Page MenuHomePhabricator

Add gerrit2002 as a replica of gerrit1001
Closed, ResolvedPublic

Description

  • apply the puppet role gerrit with gerrit::is_replica: true to gerrit2002
  • Add a DNS gerrit-replica-new.wikimedia.org to gerrit2002
  • add gerrit2002 as a replica in the primary gerrit server's config (on gerrit1001)
  • Ensure replication is complete on gerrit2002

Event Timeline

For context on a similar discussion for gitlab, please see T310265.

In particular I have some questions/comments:

  • Could gerrit-replica-new.wikimedia.org be a CNAME? Or it must be an A/AAAA record? For what is used? I'm assuming that if we had to failover gerrit to gerrit2002 we'll have to update the gerrit.wikimedia.org DNS record.
  • The current one is set as VIP in Netbox, but the IP itself is part of the public1-d-codfw VLAN and as such could "migrate" only within row D in codfw. Does it need to be a "VIP"?

The answer of the above would help to guide how we should allocate the required IP(s).

Change 815395 had a related patch set uploaded (by Dzahn; author: Dzahn):

[operations/dns@master] add gerrit-replica-new.wikimedia.org, point to 208.80.153.109

https://gerrit.wikimedia.org/r/815395

Change 815396 had a related patch set uploaded (by Dzahn; author: Dzahn):

[operations/puppet@production] gerrit: add hiera settings for replica to gerrit2002

https://gerrit.wikimedia.org/r/815396

The current one is set as VIP in Netbox,

@Volans When I looked at netbox I noticed the same thing. The reserved entry there for gerrit-replica.wikimedia.org has been entered as a VIP (didn't check or aware who added it originally).

Then when I compared that to how gitlab-replica.wikimedia.org has been added more recently, after you talked with @Jelto and @Arnoldokoth about it, it has been done in a different way in netbox.

But it should actually be the same.
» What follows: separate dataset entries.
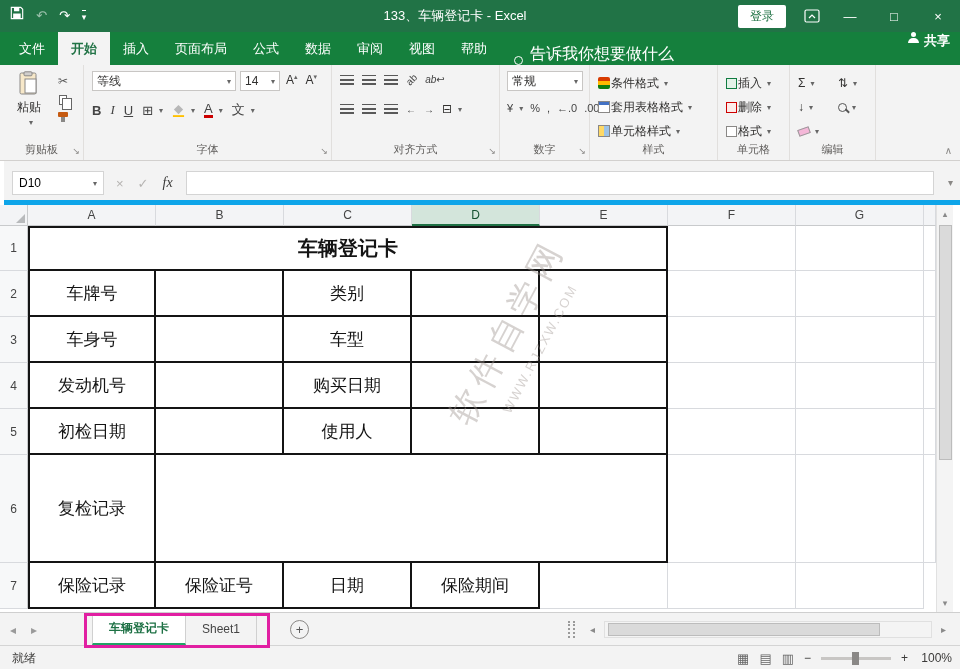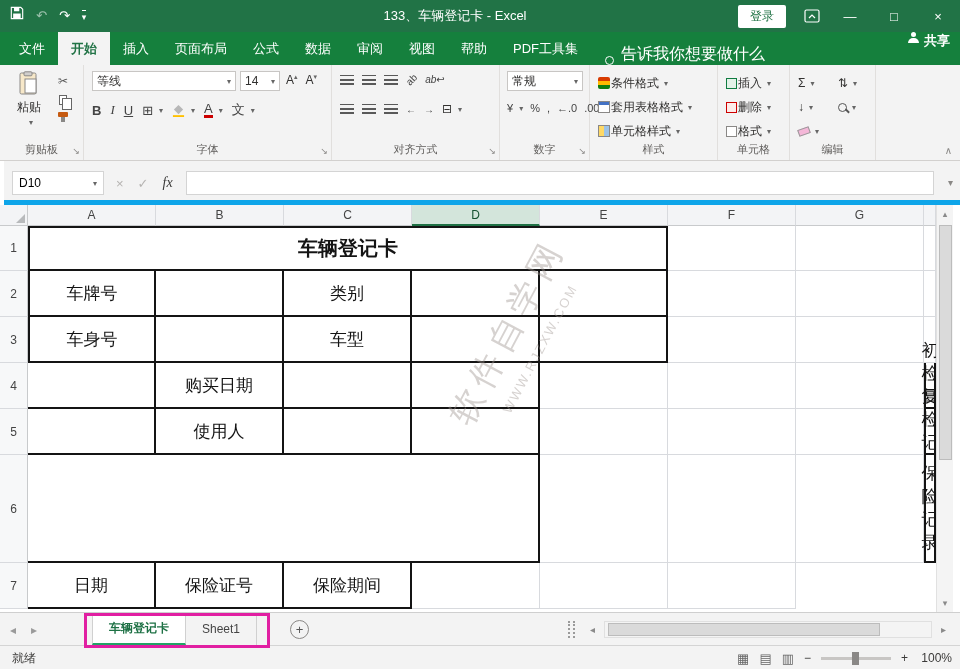--- a/index.html
+++ b/index.html
@@ -178,7 +178,6 @@
     <span class="rtab">审阅</span>
     <span class="rtab">视图</span>
     <span class="rtab">帮助</span>
-    <span class="rtab">PDF工具集</span>
     <span class="tellme">
         <span class="bulb"></span>
         <span>告诉我你想要做什么</span>

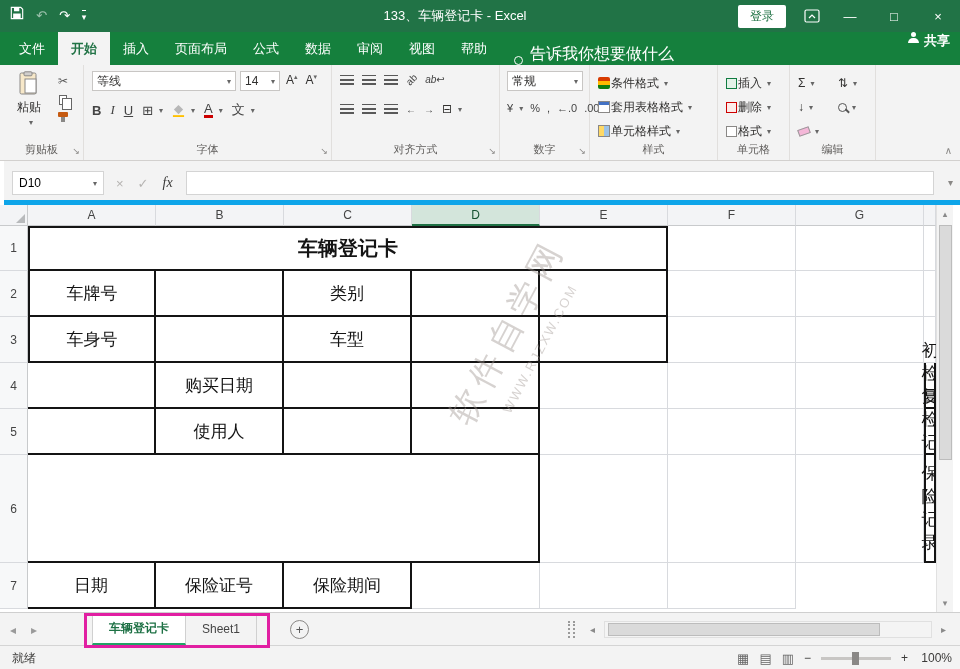--- a/index.html
+++ b/index.html
@@ -416,6 +416,7 @@
       <div class="gcell"></div>
       <div class="gcell"></div>
 
+      <div class="tcell bl">发动机号</div>
       <div class="tcell"></div>
       <div class="tcell">购买日期</div>
       <div class="tcell"></div>

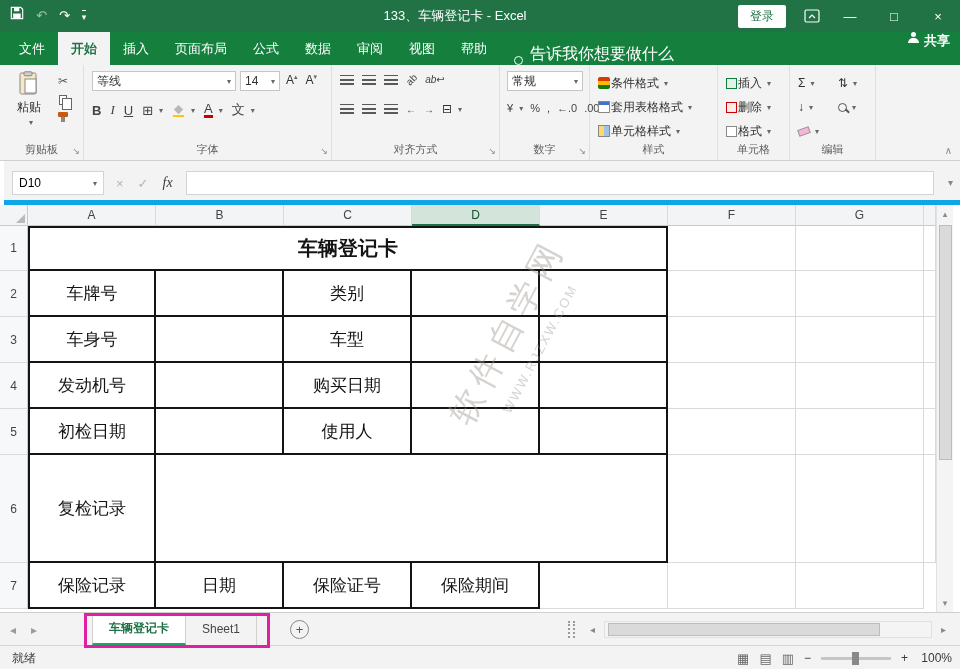--- a/index.html
+++ b/index.html
@@ -441,8 +441,8 @@
       <div class="gcell"></div>
 
       <div class="tcell bl">保险记录</div>
+      <div class="tcell">保险证号</div>
       <div class="tcell">日期</div>
-      <div class="tcell">保险证号</div>
       <div class="tcell">保险期间</div>
       <div class="gcell"></div>
       <div class="gcell"></div>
I am assuming the old existing gerrit-replica entry is the wrong one. That isn't a VIP as in Loadbalancer. It's just a second public IP on the same interface.

The point is that it should be exactly the same for both gerrit and gitlab. What you heard about gitlab-replica and gitlab-replica-new recently also applies to gerrit-replica-new.

Could you edit Netbox so that things are treatead the same way for gerrit and gitlab and assign us an IP for gerrit-replica-new just like you did the other day for gitlab-replica-new?

I also added changes above that would be merged once we have an assigned IP. ( treat the 208.80.153.109 in that patch like a placeholder).

We need to replicate to 2 different replicas at the same time, that's why "replica" and "replica-new".

That ticket you link to about discussing IP usage is still valid of course in the long-term. Would be nice to have it for the current sprint though.

Also I have heard voices that said using 2 IPs for service vs server is actually not a bad approach here.

Krinkle renamed this task from Add Gerrit2002 as a replica of Gerrit1001 to Add gerrit2002 as a replica of gerrit1001.Thu, Jul 28, 8:46 PM

@Dzahn I've assigned in Netbox an additional IPv4 and an additional IPv6 to gerrit2002 like for gitlab not marked as VIP, manual DNS as I guess you'll need to keep the TTL low. The IPs are:

[1] 208.80.153.104/27 => 104.153.80.208.in-addr.arpa
[2] 2620:0:860:4:208:80:153:104/64  => 4.0.1.0.3.5.1.0.0.8.0.0.8.0.2.0.4.0.0.0.0.6.8.0.0.0.0.0.0.2.6.2.ip6.arpa

Let me know if you need anything else from my side.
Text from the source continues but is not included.